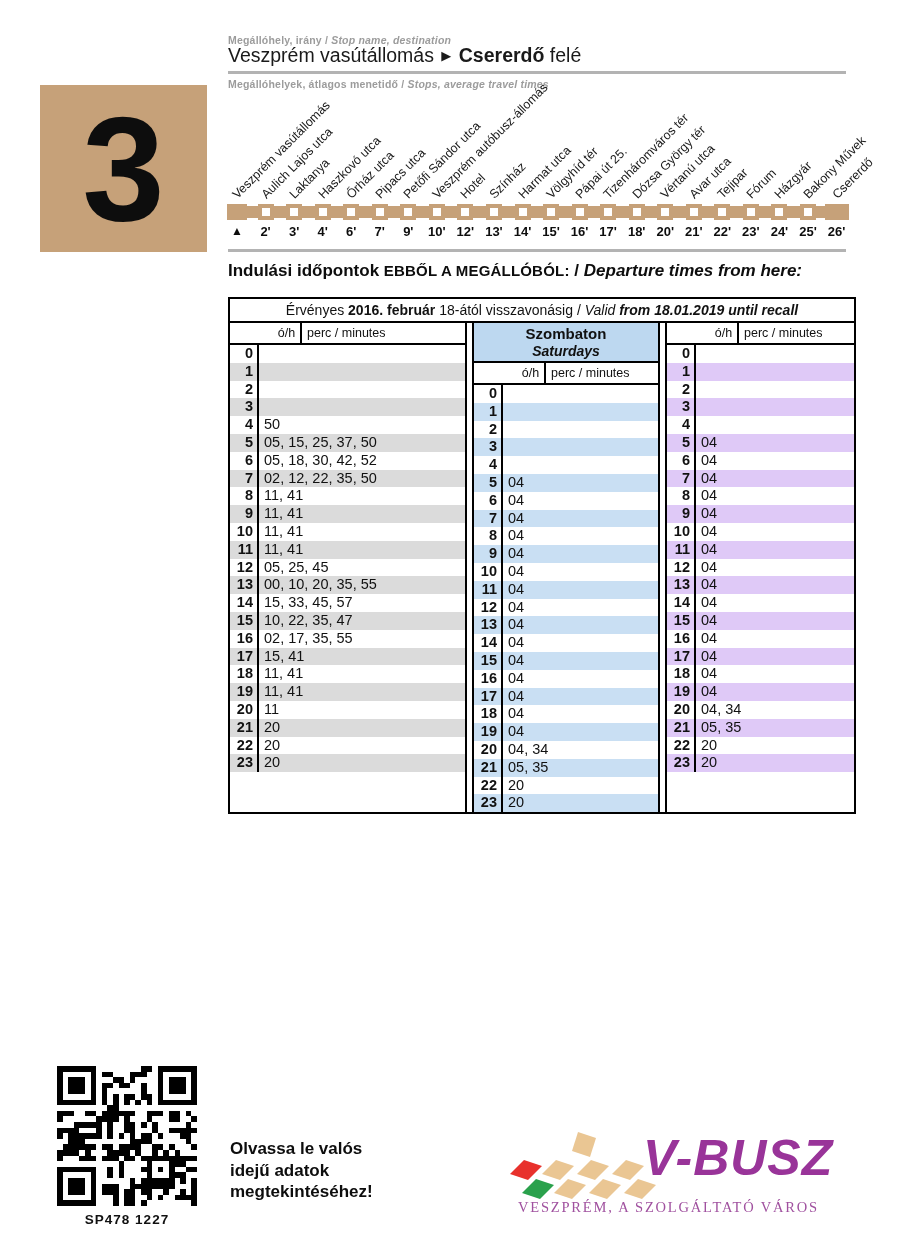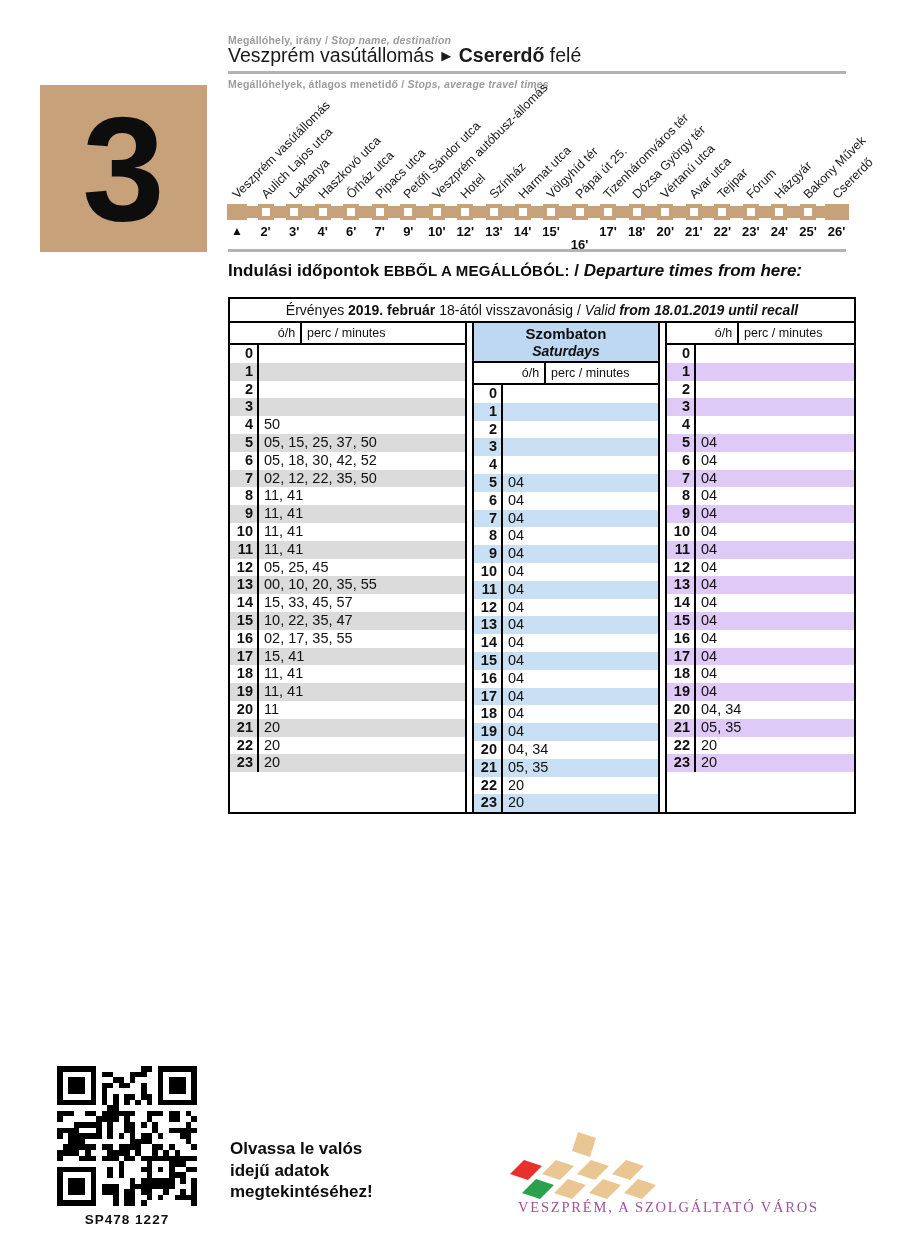"16'" div.time-cell { margin-top: 13px -> none }
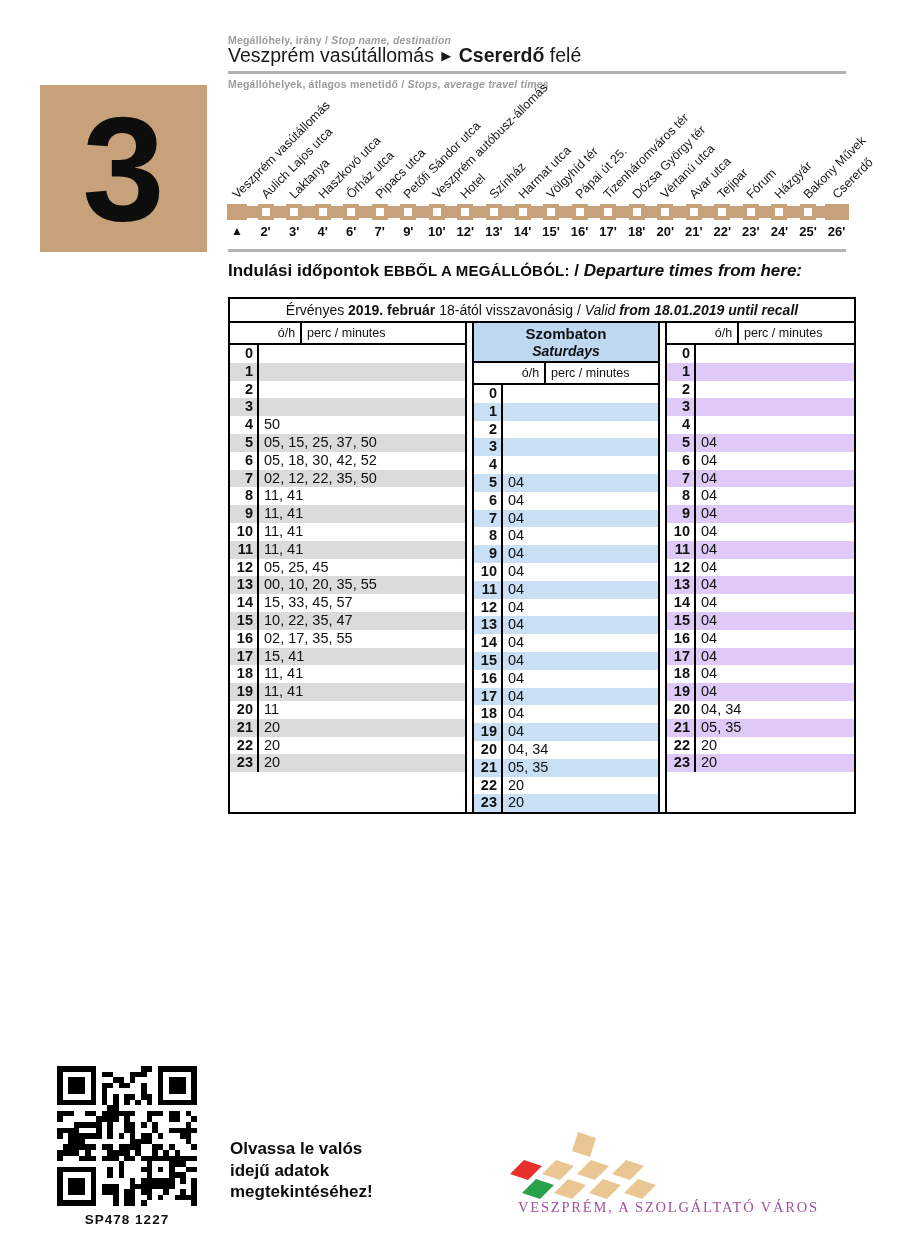"2019. február" span.b { text: 2019 -> 2016 }
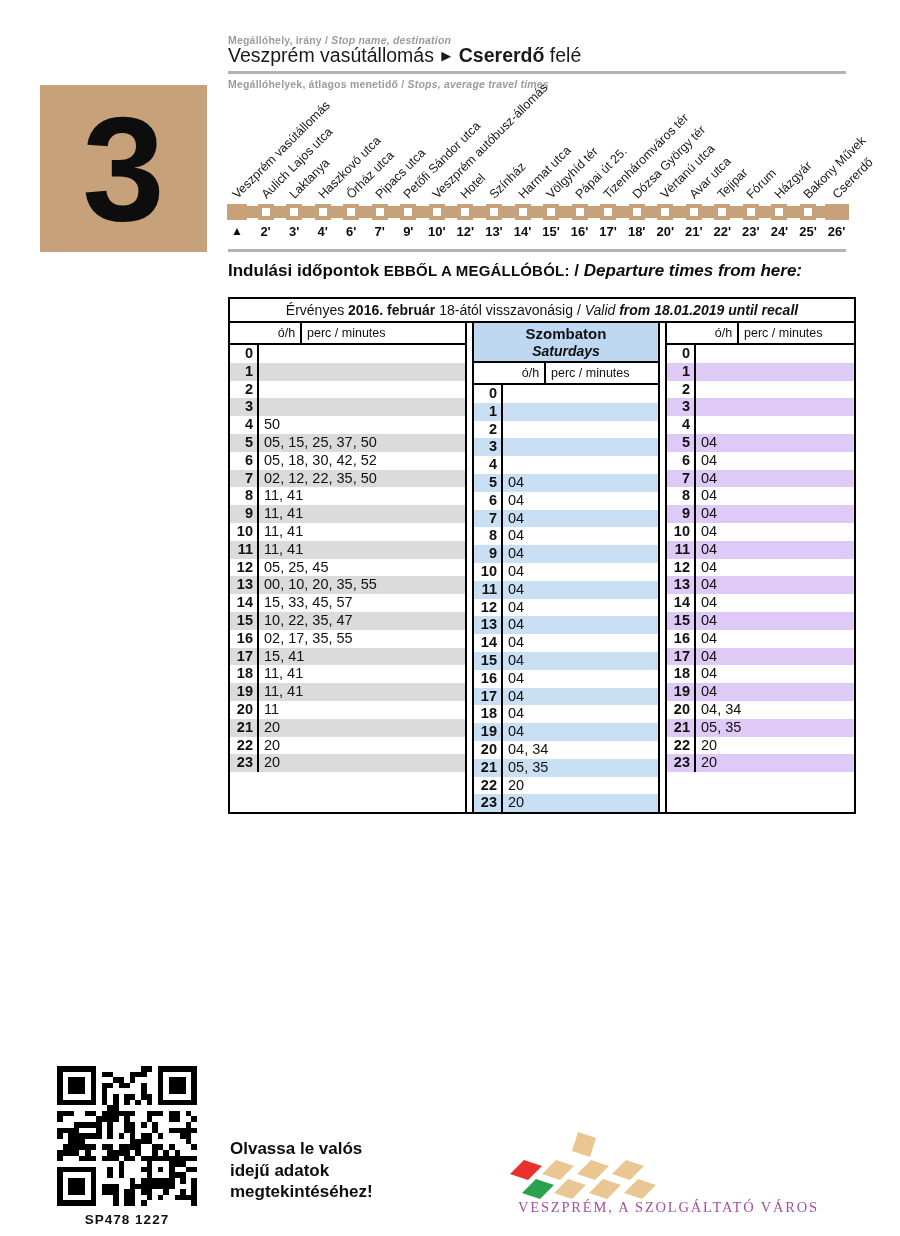"V-BUSZ" div.logo-text { html: none -> <div>V-BUSZ</div> }
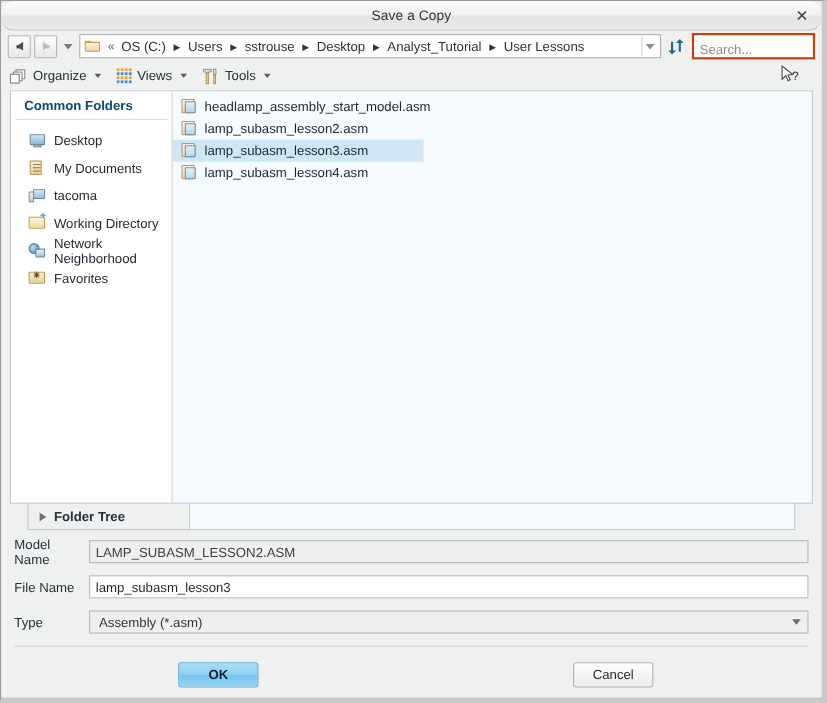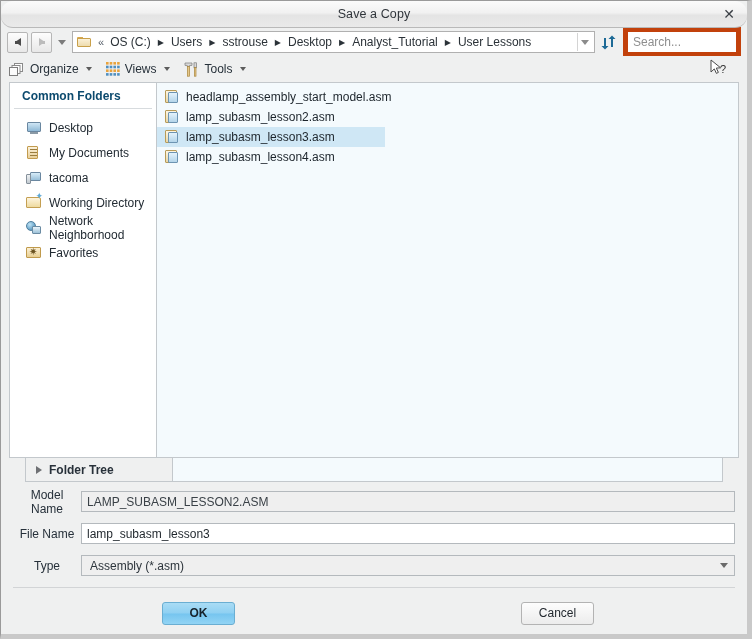"Search..." .searchbox { align-items: center -> flex-end; border: 5px solid #c2410c -> 2px solid #c2410c }
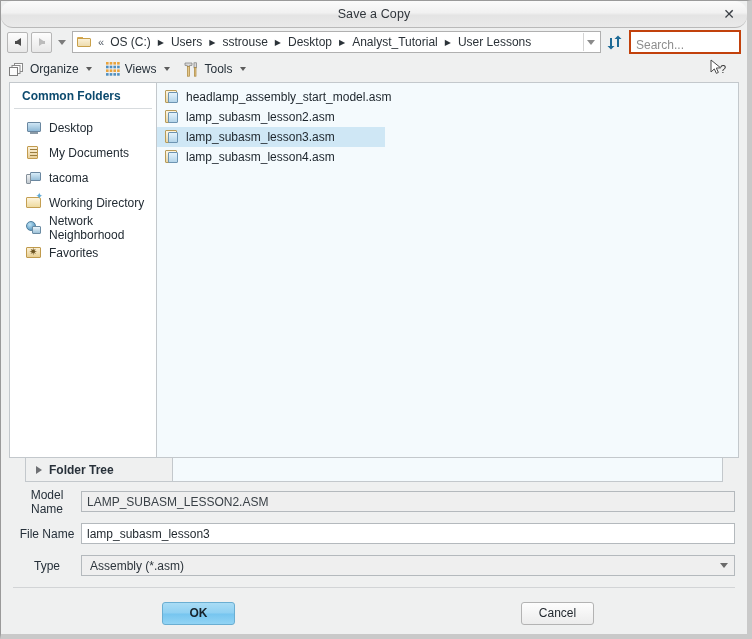"Model Name" .formrow { text-align: center -> none }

Work order: A word-for-word copy of all the data, without pictures, is the expected output.

Output below:
"16'" div.time-cell { margin-top: 13px -> none }
"2019. február" span.b { text: 2019 -> 2016 }
"V-BUSZ" div.logo-text { html: none -> <div>V-BUSZ</div> }
"Search..." .searchbox { align-items: center -> flex-end; border: 5px solid #c2410c -> 2px solid #c2410c }
"Model Name" .formrow { text-align: center -> none }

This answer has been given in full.